Para os mais afoitos, a ave símbolo do misticismo intuitivo, no processo político, para sacudir as plateias, consideram este ou aquele candidato, como alvo das manifestações, acusando-o de “Gluglu”, já temperado, para seguir ao forno e por fim a degustação, com palatáveis apetites da coligação vencedora, em nosso caso, já sinalizada para apagar a estrela.

Em municípios, onde o propinolulismo ainda resiste, por força de eleições passadas, a propensão intensa por mudanças, assumem níveis bem maiores, pelo total descrédito entre eleitores e o enorme despreparo e incapacidade gestora dos seus próceres, que mesmo com 03 (três) governos favoráveis que tinham, a prioridade continuava sendo má conduta e a prática do tapa buracos nas ruas, guardadas as proporções.

Com esta infame e saturada filosofia de gestão sem qualidades, as divulgações pela mídia dos golpes financeiros aplicados e transfigurados pelas autoridades de uma república podre, infestada por meliantes condenados, presos e com outros figurantes no gancho, este território agoniza para ajustar suas contas.

Atenta e determinada, a massa (povo), se lança às ruas e praças, com demonstrações de euforia, pelo acolhimento de nomes distantes desta sigla do populismo devasso, que sucumbiu a nação, mandando milhões de brasileiros para as imensas filas do desemprego, chaga que simboliza o fracasso da agremiação estrela, reluzindo agora na região glútea.

Diante das terríveis turbulências, deste emaranhado de ilicitudes, cabem reflexões profundas, no ato seletivo das preferências, combinadas com as esperanças de alternâncias nos poderes, movidas pela vontade popular de trocar os quadros políticos do país, e aqui Taperoá, não deve ser diferente, pela necessidade urgente de transformações.

A movimentação coletiva perceptível, a ave grossa, desajeitada e feiosa, de pescoço vermelho, com pouca mobilidade, demente e lerda, já se encontra na linha do sacrifício antes do resultado final.
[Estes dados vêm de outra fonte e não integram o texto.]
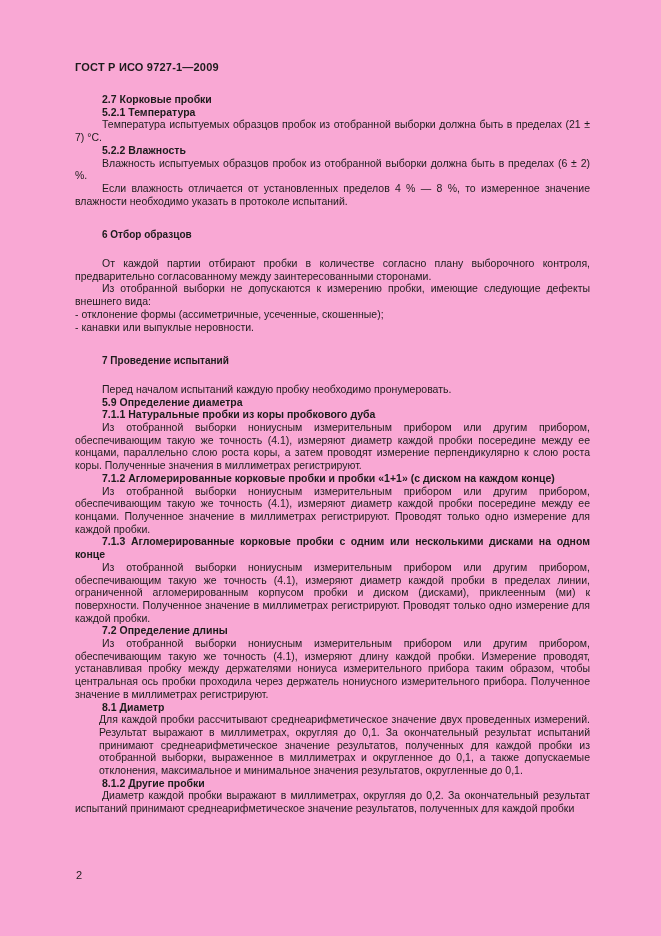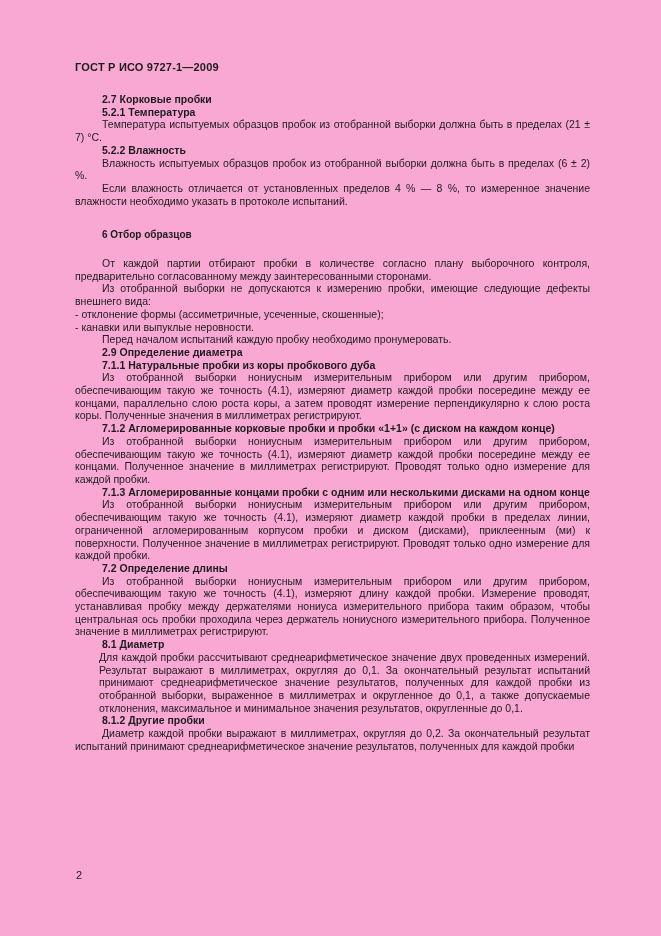--- a/index.html
+++ b/index.html
@@ -75,6 +75,7 @@
     <div class="list-item">- отклонение формы (ассиметричные, усеченные, скошенные);</div>
     <div class="list-item">- канавки или выпуклые неровности.</div>
 
+    <div class="section-head">7 Проведение испытаний</div>
     <div class="para">Перед началом испытаний каждую пробку необходимо пронумеровать.</div>
     <div class="subhead">2.9 Определение диаметра</div>
     <div class="subhead">7.1.1 Натуральные пробки из коры пробкового дуба</div>

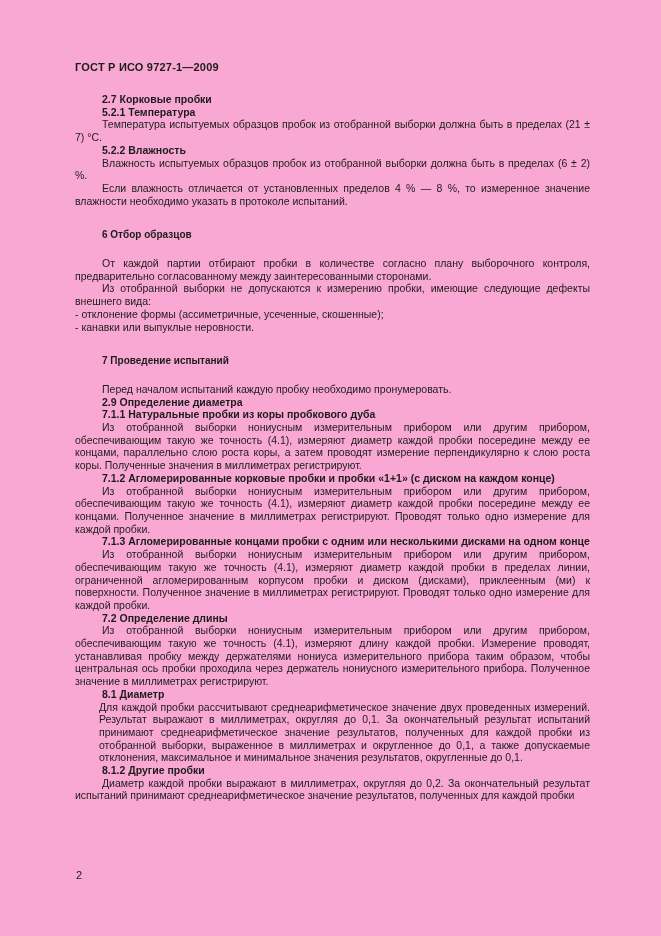--- a/index.html
+++ b/index.html
@@ -77,7 +77,7 @@
 
     <div class="section-head">7 Проведение испытаний</div>
     <div class="para">Перед началом испытаний каждую пробку необходимо пронумеровать.</div>
-    <div class="subhead">2.9 Определение диаметра</div>
+    <div class="subhead">5.9 Определение диаметра</div>
     <div class="subhead">7.1.1 Натуральные пробки из коры пробкового дуба</div>
     <div class="para">Из отобранной выборки нониусным измерительным прибором или другим прибором, обеспечивающим такую же точность (4.1), измеряют диаметр каждой пробки посередине между ее концами, параллельно слою роста коры, а затем проводят измерение перпендикулярно к слою роста коры. Полученные значения в миллиметрах регистрируют.</div>
     <div class="subhead">7.1.2 Агломерированные корковые пробки и пробки «1+1» (с диском на каждом конце)</div>

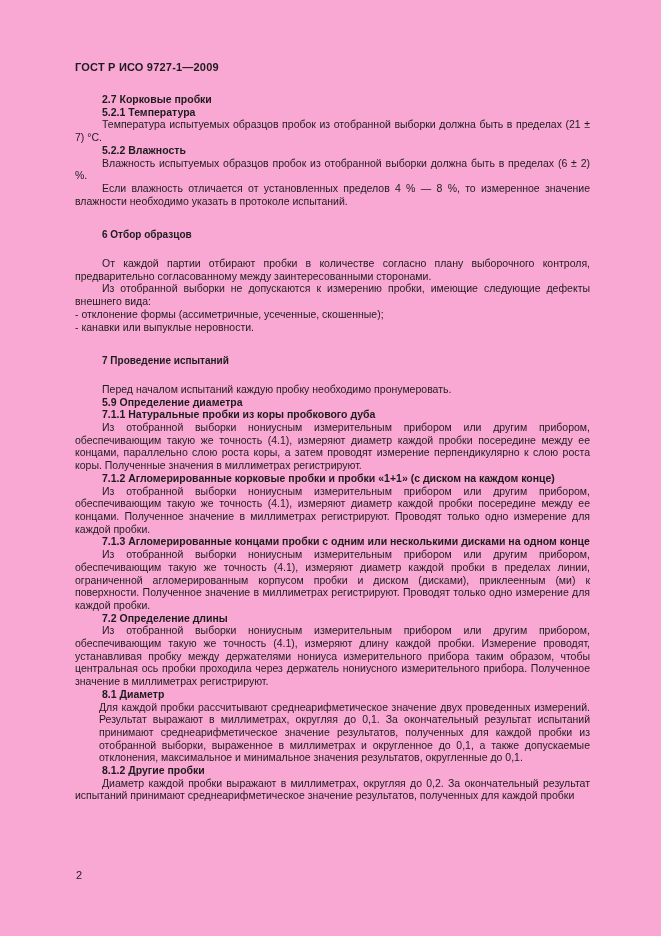--- a/index.html
+++ b/index.html
@@ -82,7 +82,7 @@
     <div class="para">Из отобранной выборки нониусным измерительным прибором или другим прибором, обеспечивающим такую же точность (4.1), измеряют диаметр каждой пробки посередине между ее концами, параллельно слою роста коры, а затем проводят измерение перпендикулярно к слою роста коры. Полученные значения в миллиметрах регистрируют.</div>
     <div class="subhead">7.1.2 Агломерированные корковые пробки и пробки «1+1» (с диском на каждом конце)</div>
     <div class="para">Из отобранной выборки нониусным измерительным прибором или другим прибором, обеспечивающим такую же точность (4.1), измеряют диаметр каждой пробки посередине между ее концами. Полученное значение в миллиметрах регистрируют. Проводят только одно измерение для каждой пробки.</div>
-    <div class="subhead">7.1.3 Агломерированные концами пробки с одним или несколькими дисками на одном конце</div>
+    <div class="subhead">7.1.3 Агломерированные корковые пробки с одним или несколькими дисками на одном конце</div>
     <div class="para">Из отобранной выборки нониусным измерительным прибором или другим прибором, обеспечивающим такую же точность (4.1), измеряют диаметр каждой пробки в пределах линии, ограниченной агломерированным корпусом пробки и диском (дисками), приклеенным (ми) к поверхности. Полученное значение в миллиметрах регистрируют. Проводят только одно измерение для каждой пробки.</div>
     <div class="subhead">7.2 Определение длины</div>
     <div class="para">Из отобранной выборки нониусным измерительным прибором или другим прибором, обеспечивающим такую же точность (4.1), измеряют длину каждой пробки. Измерение проводят, устанавливая пробку между держателями нониуса измерительного прибора таким образом, чтобы центральная ось пробки проходила через держатель нониусного измерительного прибора. Полученное значение в миллиметрах регистрируют.</div>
Nesta visão prudente e pelo ângulo de revelações, a letalidade do peru, o povo já decidiu, sentenciando morte por asfixia lenta, muito antes do pleito.

São as últimas aspirações, não só pela ave, também pela estrutura partidária rejeitada pelas pessoas, face aos distúrbios socioeconômicos e financeiros praticados, que arruinaram as bases construídas a anos, projetando os protagonistas às linhas investigativas da justiça brasileira.

*Publicado na edição impressa nº 596, do jornal Valença Agora.